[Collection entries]
==========

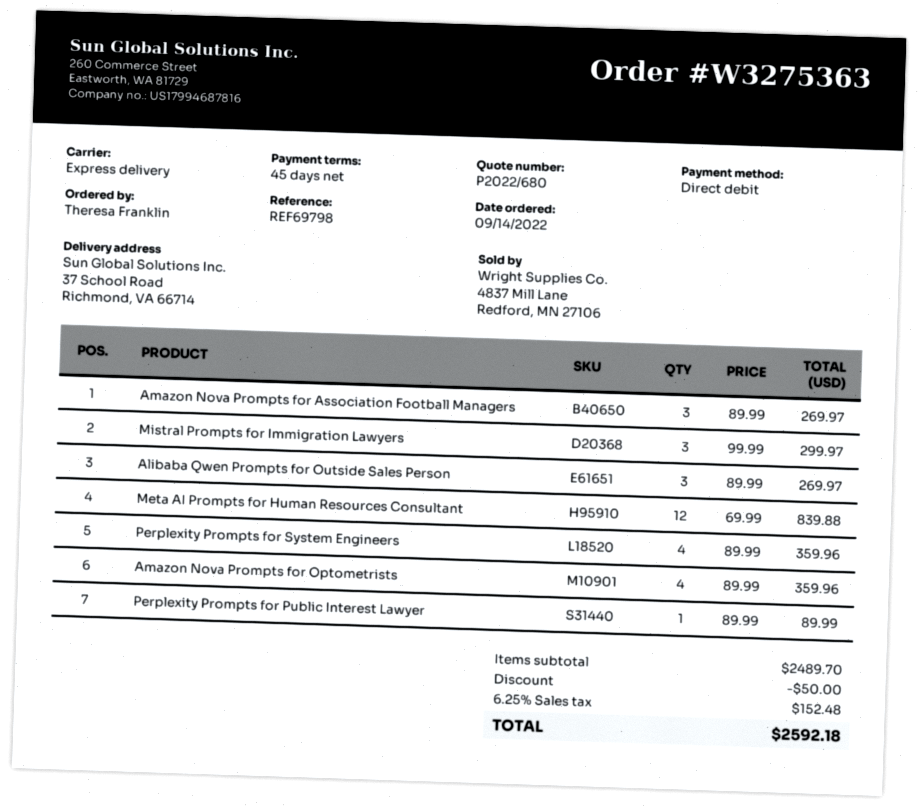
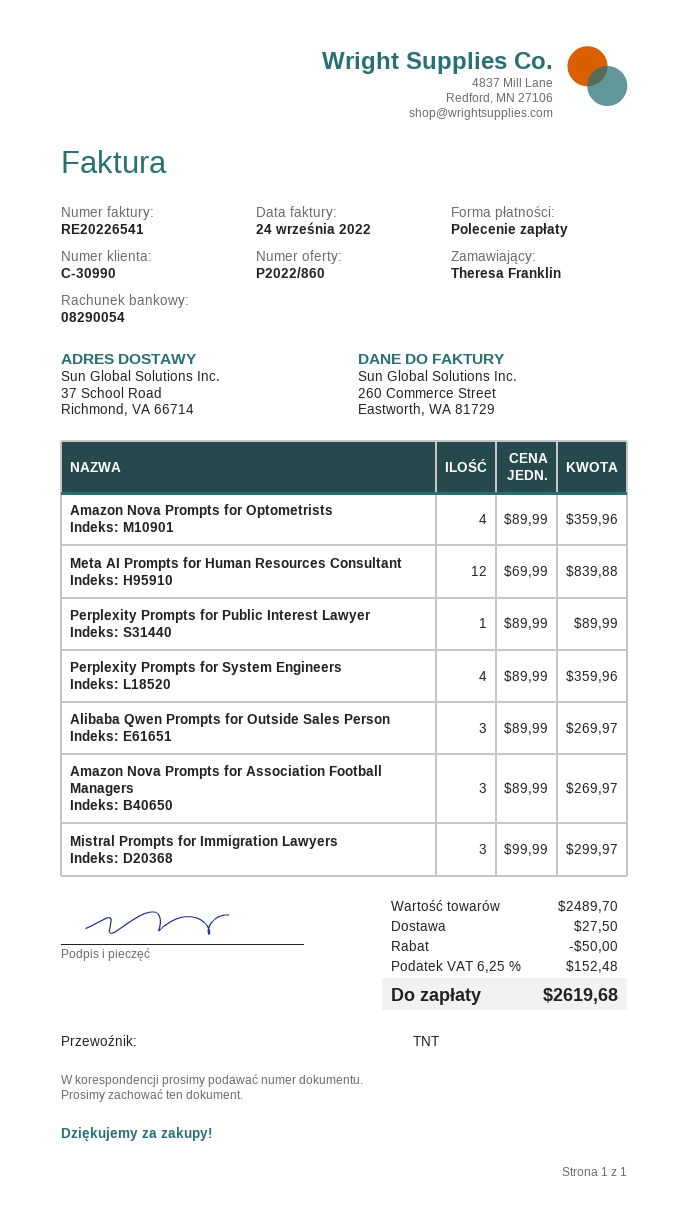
quote number: P2022/680 -> P2022/860
shipping method: express -> TNT
shipping: none -> 27.50
total: 2592.18 -> 2619.68

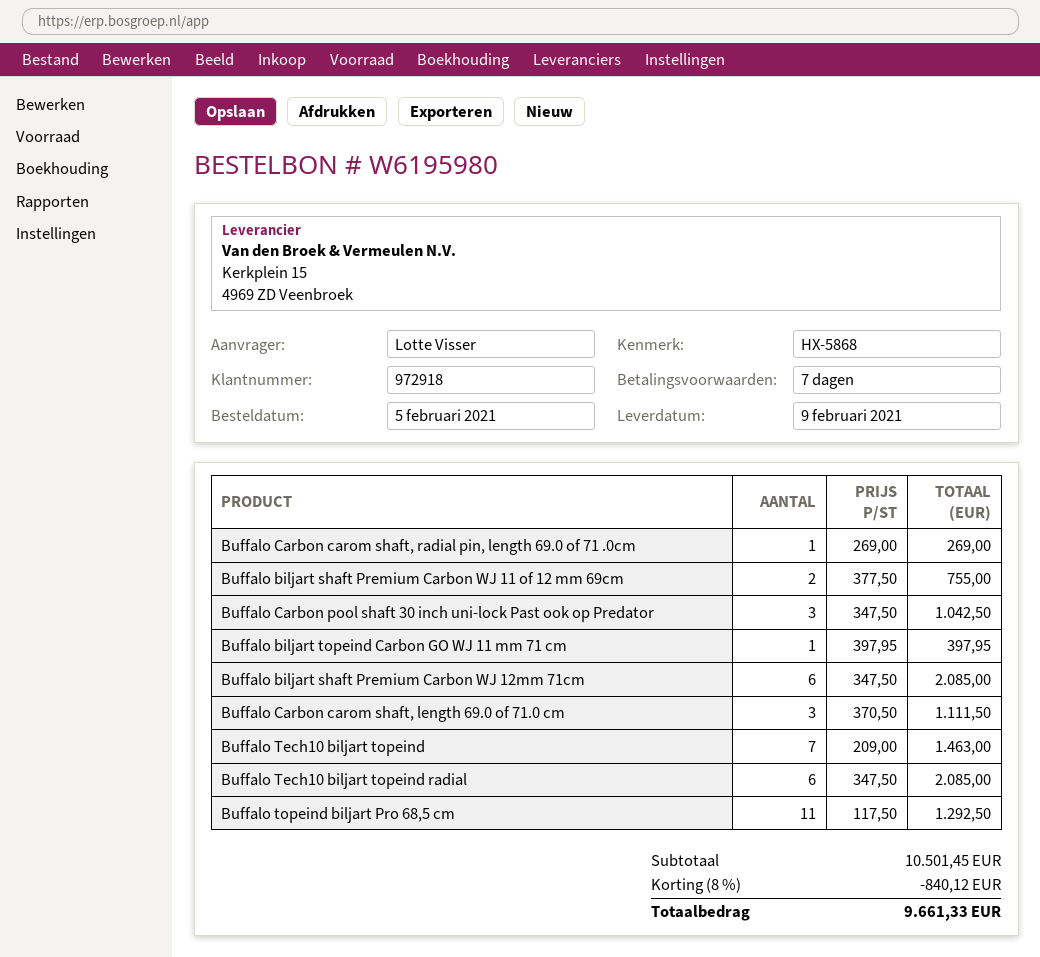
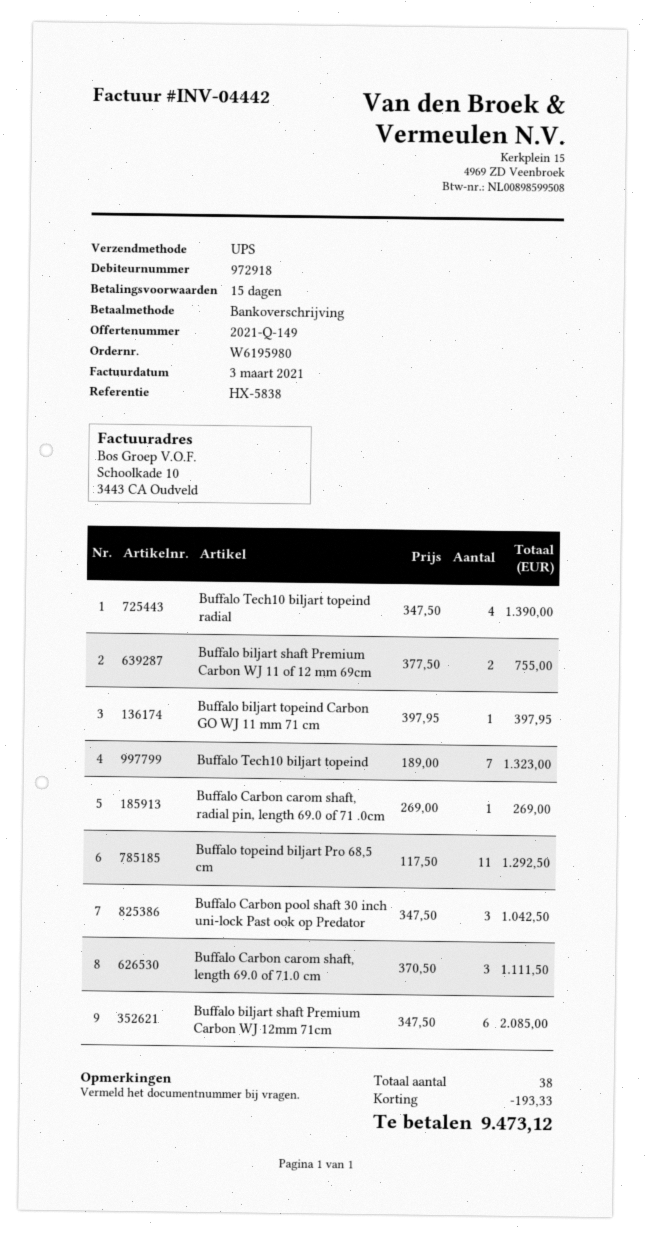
payment terms: 7 days -> 15 days
reference: HX-5868 -> HX-5838
Buffalo Tech10 biljart topeind: 7 x 209.00 = 1463.00 -> 7 x 189.00 = 1323.00
Buffalo Tech10 biljart topeind radial: 6 x 347.50 = 2085.00 -> 4 x 347.50 = 1390.00
discount: 840.12 -> 193.33
total: 9661.33 -> 9473.12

==========

• **EXERCISE GOAL**
Please, leaving out all pictures, transcribe exactly the lines above from the one containing "shipping method: express -> TNT" through the final line, both included.

• **ANSWER SPACE**
shipping method: express -> TNT
shipping: none -> 27.50
total: 2592.18 -> 2619.68

payment terms: 7 days -> 15 days
reference: HX-5868 -> HX-5838
Buffalo Tech10 biljart topeind: 7 x 209.00 = 1463.00 -> 7 x 189.00 = 1323.00
Buffalo Tech10 biljart topeind radial: 6 x 347.50 = 2085.00 -> 4 x 347.50 = 1390.00
discount: 840.12 -> 193.33
total: 9661.33 -> 9473.12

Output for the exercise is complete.